◆ Prompt ◆
Show, from the records below, all lines that contain the word "width".

◆ Entries shown ◆
== Segment start ==

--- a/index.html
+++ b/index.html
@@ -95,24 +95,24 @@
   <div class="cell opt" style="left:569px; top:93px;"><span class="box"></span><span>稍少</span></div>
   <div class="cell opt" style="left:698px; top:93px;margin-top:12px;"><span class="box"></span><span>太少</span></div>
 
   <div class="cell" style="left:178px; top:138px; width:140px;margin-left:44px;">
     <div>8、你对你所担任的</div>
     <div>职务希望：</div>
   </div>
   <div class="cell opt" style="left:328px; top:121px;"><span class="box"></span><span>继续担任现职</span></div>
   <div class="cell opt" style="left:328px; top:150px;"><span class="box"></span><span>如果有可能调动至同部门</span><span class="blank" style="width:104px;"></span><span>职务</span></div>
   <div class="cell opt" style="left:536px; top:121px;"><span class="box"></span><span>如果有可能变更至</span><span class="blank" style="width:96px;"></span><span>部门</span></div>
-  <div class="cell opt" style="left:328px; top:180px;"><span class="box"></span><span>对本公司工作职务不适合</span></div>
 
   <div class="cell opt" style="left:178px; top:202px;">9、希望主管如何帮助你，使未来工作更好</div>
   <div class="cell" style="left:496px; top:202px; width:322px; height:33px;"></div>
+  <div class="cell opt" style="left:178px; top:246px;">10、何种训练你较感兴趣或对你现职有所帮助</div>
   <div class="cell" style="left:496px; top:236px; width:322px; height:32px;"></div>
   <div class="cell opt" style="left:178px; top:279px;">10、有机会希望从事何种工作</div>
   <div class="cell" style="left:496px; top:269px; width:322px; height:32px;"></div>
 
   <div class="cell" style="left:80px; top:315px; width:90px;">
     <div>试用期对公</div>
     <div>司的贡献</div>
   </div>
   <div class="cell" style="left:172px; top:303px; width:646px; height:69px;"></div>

== Segment end ==

◆ Result of this task ◆
   <div class="cell" style="left:178px; top:138px; width:140px;margin-left:44px;">
   <div class="cell opt" style="left:328px; top:150px;"><span class="box"></span><span>如果有可能调动至同部门</span><span class="blank" style="width:104px;"></span><span>职务</span></div>
   <div class="cell opt" style="left:536px; top:121px;"><span class="box"></span><span>如果有可能变更至</span><span class="blank" style="width:96px;"></span><span>部门</span></div>
   <div class="cell" style="left:496px; top:202px; width:322px; height:33px;"></div>
   <div class="cell" style="left:496px; top:236px; width:322px; height:32px;"></div>
   <div class="cell" style="left:496px; top:269px; width:322px; height:32px;"></div>
   <div class="cell" style="left:80px; top:315px; width:90px;">
   <div class="cell" style="left:172px; top:303px; width:646px; height:69px;"></div>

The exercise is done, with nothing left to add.